Tras hacerle una o dos preguntas por cuestiones de conciencia, Jack le dijo:

—Bueno, Shelton, si quiere regresar a la Armada, si quiere enrolarse voluntariamente, recibirá una recompensa y será clasificado convenientemente.

—Gracias por su amabilidad, señoría —dijo Shelton—, pero lo que quería contarle era algo que pasó en Callao. Salimos de allí el día 7, y cuando estábamos subiendo a bordo las provisiones… alquitrán, cabos, lona y estocafís…, había en el muelle un mercante de Liverpool que iba de regreso a Inglaterra y se estaba preparando para doblar el cabo de Hornos. Salimos el día 7, que era un martes, también con destino a nuestro país, aunque no del todo satisfechos porque el viaje no había sido muy bueno y no estábamos muy contentos, sólo a medias. Al alba, cuando estábamos frente a Chinchas, vimos un barco de cuatro mástiles a barlovento. Parecía un barco de guerra, pero nuestro capitán dijo: «Lo conozco, compañeros, y es amigo. Es un barco corsario francés, de Burdeos». Entonces puso el barco en facha, pues no podía hacer otra cosa porque estaba a sotavento de un barco de treinta y dos cañones con enormes vergas y una bandera negra ondeando en un mástil. Cuando nos quedamos así, el capitán empezó a pasearse arriba y abajo mordiéndose las uñas y diciendo: «¡Dios mío, espero que se acuerde de mí!». Y luego dijo a su ayudante, que era el único hijo de su tía. «Chuck, ¿crees que es posible que se acuerde de nosotros?» Y se acordó. Enseguida arrió la bandera negra y nos abarloamos con él. El capitán preguntó por el mercante de Liverpool y le contestamos que saldría del puerto en menos de un mes. Entonces dijo que se desplazaría hacia el oeste, por si encontraba un ballenero inglés o un mercante de los que hace el comercio con China, y que luego volvería a situarse frente a Chinchas. Añadió que a unas treinta leguas al oestenoroeste el mar estaba lleno de balleneros y ballenas. Zarpamos juntos y fuimos separándonos poco a poco. Al día siguiente de dejar de ver sus juanetes, llegamos a esa zona, y había ballenas resoplando a todo alrededor.

—Hábleme de sus cañones.

—Tenía treinta y dos cañones de nueve libras o quizá de doce, pero todos eran de bronce. Además, tenía carronadas. Nunca había visto un barco corsario armado así, pero no quise subir a bordo ni demostrar demasiada curiosidad, ni mucho menos hacer preguntas en medio de una multitud de granujas.

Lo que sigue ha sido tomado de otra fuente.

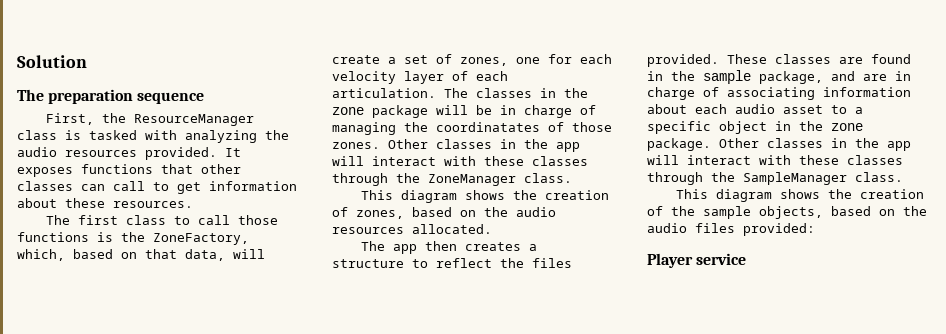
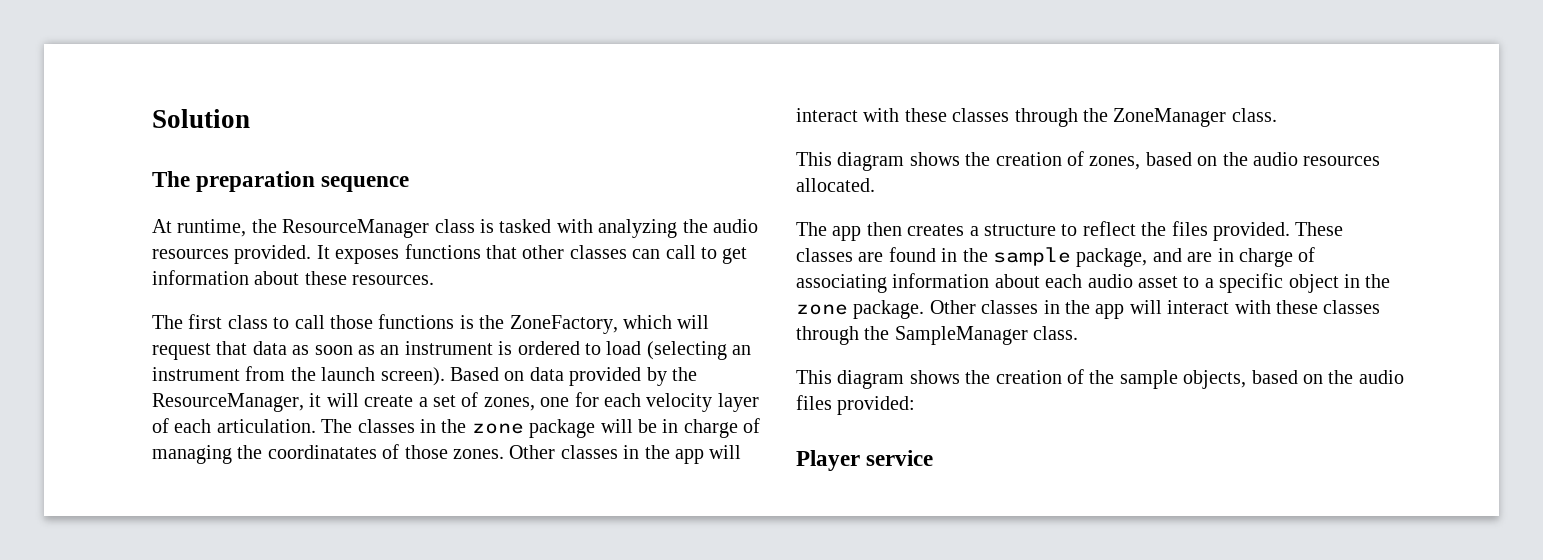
[46,113,95,125] First, -> [152,219,247,237] At runtime,
[17,249,225,261] which, based on that data, -> [623,315,710,329] [152,341,752,360] [152,366,697,386] [152,393,322,412] which will request that data as soon as an instrument is ordered to load (selecting an instrument from the launch screen). Based on data provided by the ResourceManager, it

—¿La bandera negra era auténtica?

—¡Oh, sí, señor, era auténtica! Eran hombres de armas tomar, como no había visto nunca. Eran capaces de pisotear el crucifijo. Pero usted y su compañero podrían acabar con ellos. Es más, creo que la
Surprise
podría hacerlo sola, aunque la batalla sería reñida. Y se arriesgaría mucho, porque ellos tienen que hundir o ser hundidos. Lo que quiero decir es que si les matan, ellos matan, y si les apresan, les cuelgan. Hay media docena de…

En ese momento dejó de oírse su voz y bajó la cabeza, pues notó cierta frialdad que indicaba que había hablado demasiado.

—Tan duro como largo —dijo Jack, con cierta amabilidad—. Bien, Shelton, ¿quiere que el señor Adams le inscriba como marinero voluntario, o reclutado a la fuerza?

—Como voluntario, señor, por favor —respondió Shelton.

—Inscríbale así, señor Adams, y, por el momento, clasifíquele como marinero de primera de la guardia de estribor —ordenó Jack. Entonces, en un pedazo de papel, escribió: «Shelton, entregue este papel al oficial de guardia».

—Bueno, Tom —continuó después cuando Shelton se fue—, ¿qué piensas?

—Le creo, hasta la última palabra, señor —respondió Pullings—. No doy más valor a mi opinión que a la suya, pero le creo.

—Yo también —dijo Jack.

El viejo y experimentado Adams asintió con la cabeza. Jack tocó la campanilla.